**Assignment:**
The required output is the line containing "[746,161,756,174] * -> (979, 89) none" followed by each line through the end of the data below, repeated exactly and with nothing added.

[Data extracts — start]

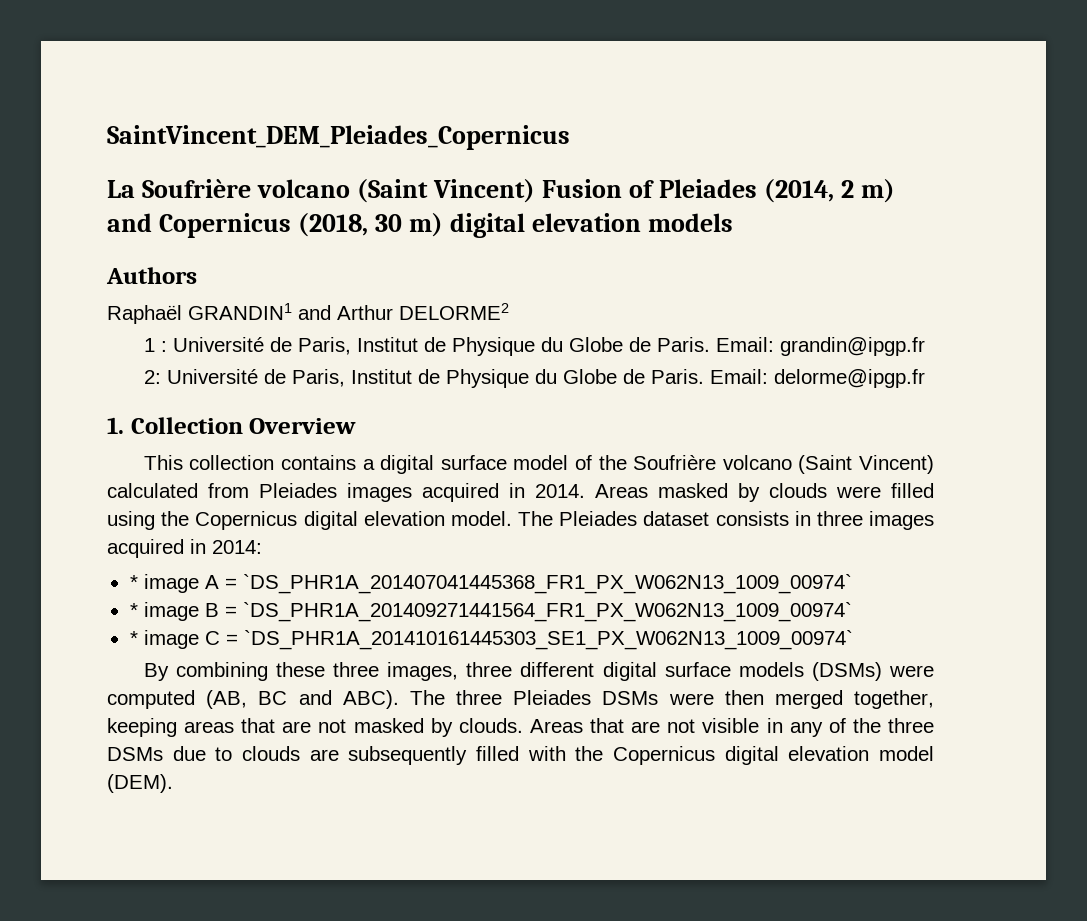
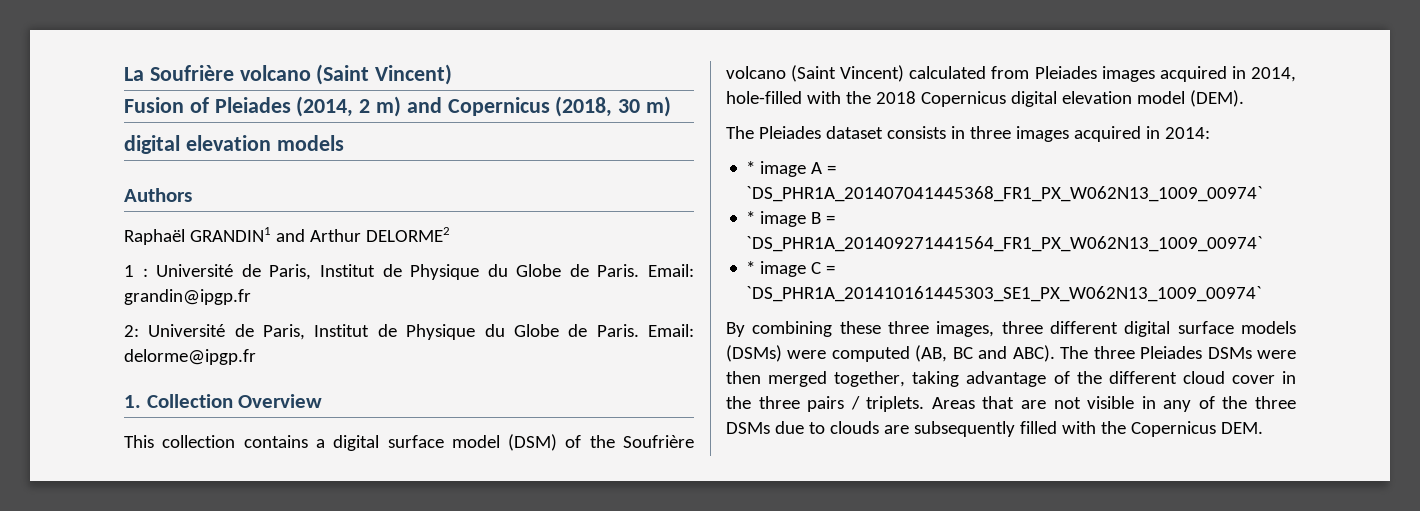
[107,125,570,150] SaintVincent_DEM_Pleiades_Copernicus // -> (124, 74) none
(536, 191) none -> (453, 74) //
(444, 225) none -> (672, 106) //
(569, 462) none -> [508,434,558,451] (DSM)
[535,483,934,502] [107,511,512,530] 2014. Areas masked by clouds were filled using the Copernicus digital elevation model. -> [1250,67,1296,82] [726,90,1244,107] 2014, hole-filled with the 2018 Copernicus digital elevation model (DEM). //
[107,718,523,737] keeping areas that are not masked by clouds. -> [912,371,1296,387] [726,396,925,412] taking advantage of the different cloud cover in the three pairs / triplets.
[724,746,934,765] [107,774,173,793] digital elevation model (DEM). -> [1220,422,1263,434] DEM.

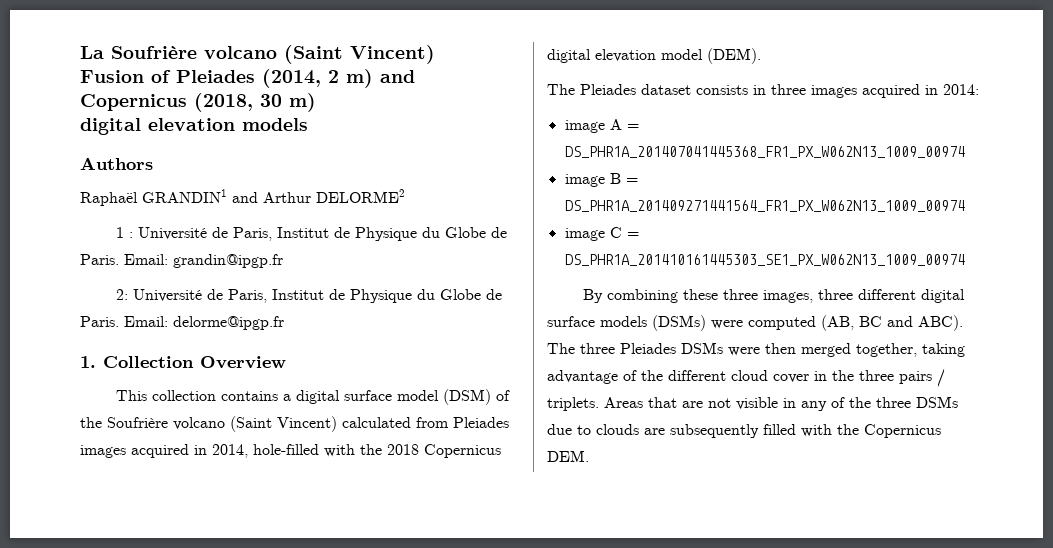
[746,161,756,174] * -> (979, 89) none
[746,186,1264,202] [746,211,756,224] `DS_PHR1A_201407041445368_FR1_PX_W062N13_1009_00974` // * -> [564,146,965,158] DS_PHR1A_201407041445368_FR1_PX_W062N13_1009_00974 //
[746,236,1264,252] [746,261,756,274] `DS_PHR1A_201409271441564_FR1_PX_W062N13_1009_00974` // * -> [564,200,965,212] DS_PHR1A_201409271441564_FR1_PX_W062N13_1009_00974 //
[746,286,1263,302] `DS_PHR1A_201410161445303_SE1_PX_W062N13_1009_00974` -> [564,254,965,266] DS_PHR1A_201410161445303_SE1_PX_W062N13_1009_00974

[Data extracts — finish]

**Answer box:**
[746,161,756,174] * -> (979, 89) none
[746,186,1264,202] [746,211,756,224] `DS_PHR1A_201407041445368_FR1_PX_W062N13_1009_00974` // * -> [564,146,965,158] DS_PHR1A_201407041445368_FR1_PX_W062N13_1009_00974 //
[746,236,1264,252] [746,261,756,274] `DS_PHR1A_201409271441564_FR1_PX_W062N13_1009_00974` // * -> [564,200,965,212] DS_PHR1A_201409271441564_FR1_PX_W062N13_1009_00974 //
[746,286,1263,302] `DS_PHR1A_201410161445303_SE1_PX_W062N13_1009_00974` -> [564,254,965,266] DS_PHR1A_201410161445303_SE1_PX_W062N13_1009_00974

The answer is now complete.